_Problem details_
Search the records below for the string "moved" and copy each line where it turns up.
**********
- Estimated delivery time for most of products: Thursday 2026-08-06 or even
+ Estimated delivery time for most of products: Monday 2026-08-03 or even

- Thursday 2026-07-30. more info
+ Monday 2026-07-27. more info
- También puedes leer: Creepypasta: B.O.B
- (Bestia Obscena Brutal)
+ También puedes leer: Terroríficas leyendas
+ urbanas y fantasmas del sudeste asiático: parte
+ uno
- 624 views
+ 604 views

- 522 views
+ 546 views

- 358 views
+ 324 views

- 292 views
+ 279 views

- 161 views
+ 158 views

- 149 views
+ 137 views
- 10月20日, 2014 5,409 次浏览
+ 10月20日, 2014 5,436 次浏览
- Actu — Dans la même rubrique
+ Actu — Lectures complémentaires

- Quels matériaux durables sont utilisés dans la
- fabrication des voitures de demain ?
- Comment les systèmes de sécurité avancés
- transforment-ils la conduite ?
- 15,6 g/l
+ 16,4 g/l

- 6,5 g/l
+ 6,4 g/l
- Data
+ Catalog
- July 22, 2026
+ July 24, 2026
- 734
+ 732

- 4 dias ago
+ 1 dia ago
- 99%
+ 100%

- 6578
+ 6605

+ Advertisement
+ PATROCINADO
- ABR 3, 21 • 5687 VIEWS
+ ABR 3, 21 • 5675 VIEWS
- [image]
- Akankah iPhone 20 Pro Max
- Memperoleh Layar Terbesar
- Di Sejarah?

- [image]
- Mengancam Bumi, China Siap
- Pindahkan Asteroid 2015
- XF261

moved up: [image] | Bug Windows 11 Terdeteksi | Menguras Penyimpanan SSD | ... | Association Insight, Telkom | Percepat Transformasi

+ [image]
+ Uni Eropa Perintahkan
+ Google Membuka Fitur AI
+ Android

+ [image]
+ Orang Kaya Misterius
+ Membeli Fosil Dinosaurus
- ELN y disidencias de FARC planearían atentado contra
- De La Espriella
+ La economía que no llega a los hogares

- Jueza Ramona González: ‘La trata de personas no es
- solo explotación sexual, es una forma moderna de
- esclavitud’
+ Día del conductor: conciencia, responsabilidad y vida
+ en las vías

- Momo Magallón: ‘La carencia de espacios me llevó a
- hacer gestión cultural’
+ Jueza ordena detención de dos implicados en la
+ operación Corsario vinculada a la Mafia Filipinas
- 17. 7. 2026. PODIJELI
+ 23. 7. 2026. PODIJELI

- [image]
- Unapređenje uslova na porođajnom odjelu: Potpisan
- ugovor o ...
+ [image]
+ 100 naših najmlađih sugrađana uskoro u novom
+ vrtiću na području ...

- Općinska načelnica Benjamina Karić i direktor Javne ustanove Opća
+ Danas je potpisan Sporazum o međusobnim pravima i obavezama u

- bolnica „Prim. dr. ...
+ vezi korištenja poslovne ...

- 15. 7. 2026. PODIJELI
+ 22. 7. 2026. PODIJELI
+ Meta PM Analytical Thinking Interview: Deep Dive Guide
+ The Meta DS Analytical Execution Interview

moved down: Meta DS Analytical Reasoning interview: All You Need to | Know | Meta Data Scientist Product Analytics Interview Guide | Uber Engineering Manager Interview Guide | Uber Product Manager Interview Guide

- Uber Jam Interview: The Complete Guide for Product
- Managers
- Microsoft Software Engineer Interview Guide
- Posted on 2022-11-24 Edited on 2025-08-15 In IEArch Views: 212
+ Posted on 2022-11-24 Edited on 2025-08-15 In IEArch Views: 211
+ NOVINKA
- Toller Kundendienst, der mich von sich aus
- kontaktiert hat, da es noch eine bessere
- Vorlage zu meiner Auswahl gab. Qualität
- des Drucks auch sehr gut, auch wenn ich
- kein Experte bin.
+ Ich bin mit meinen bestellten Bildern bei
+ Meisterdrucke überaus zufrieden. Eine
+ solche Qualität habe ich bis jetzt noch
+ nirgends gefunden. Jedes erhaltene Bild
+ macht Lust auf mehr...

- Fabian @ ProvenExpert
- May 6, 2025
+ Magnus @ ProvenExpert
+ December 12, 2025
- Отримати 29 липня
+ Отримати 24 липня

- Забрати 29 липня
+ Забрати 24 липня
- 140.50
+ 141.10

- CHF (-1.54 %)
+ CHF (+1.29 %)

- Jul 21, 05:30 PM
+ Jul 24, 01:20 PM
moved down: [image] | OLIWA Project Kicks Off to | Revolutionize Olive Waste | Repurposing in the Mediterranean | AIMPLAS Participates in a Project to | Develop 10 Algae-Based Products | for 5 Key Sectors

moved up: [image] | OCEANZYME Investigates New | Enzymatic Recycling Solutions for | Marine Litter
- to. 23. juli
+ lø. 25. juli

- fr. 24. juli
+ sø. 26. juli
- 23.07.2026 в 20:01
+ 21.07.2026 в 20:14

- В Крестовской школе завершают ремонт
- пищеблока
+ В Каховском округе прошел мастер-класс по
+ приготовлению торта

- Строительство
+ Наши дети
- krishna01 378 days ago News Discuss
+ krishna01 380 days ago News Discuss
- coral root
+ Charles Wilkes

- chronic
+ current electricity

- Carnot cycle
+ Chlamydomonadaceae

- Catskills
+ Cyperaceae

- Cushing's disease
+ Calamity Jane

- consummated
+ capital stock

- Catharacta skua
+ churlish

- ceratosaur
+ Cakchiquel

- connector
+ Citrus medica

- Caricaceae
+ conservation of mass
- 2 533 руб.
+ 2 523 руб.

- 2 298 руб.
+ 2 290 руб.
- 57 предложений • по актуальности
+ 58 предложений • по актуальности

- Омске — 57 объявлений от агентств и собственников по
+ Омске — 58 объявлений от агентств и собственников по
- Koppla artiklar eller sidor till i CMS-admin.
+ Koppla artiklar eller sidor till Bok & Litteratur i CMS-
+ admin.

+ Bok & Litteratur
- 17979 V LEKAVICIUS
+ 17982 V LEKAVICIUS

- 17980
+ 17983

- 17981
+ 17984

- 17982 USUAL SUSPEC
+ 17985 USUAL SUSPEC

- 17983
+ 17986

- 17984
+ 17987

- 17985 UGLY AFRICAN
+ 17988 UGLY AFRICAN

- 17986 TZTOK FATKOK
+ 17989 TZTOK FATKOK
**********
_Reply_
moved up: [image] | Bug Windows 11 Terdeteksi | Menguras Penyimpanan SSD | ... | Association Insight, Telkom | Percepat Transformasi
moved down: Meta DS Analytical Reasoning interview: All You Need to | Know | Meta Data Scientist Product Analytics Interview Guide | Uber Engineering Manager Interview Guide | Uber Product Manager Interview Guide
moved down: [image] | OLIWA Project Kicks Off to | Revolutionize Olive Waste | Repurposing in the Mediterranean | AIMPLAS Participates in a Project to | Develop 10 Algae-Based Products | for 5 Key Sectors
moved up: [image] | OCEANZYME Investigates New | Enzymatic Recycling Solutions for | Marine Litter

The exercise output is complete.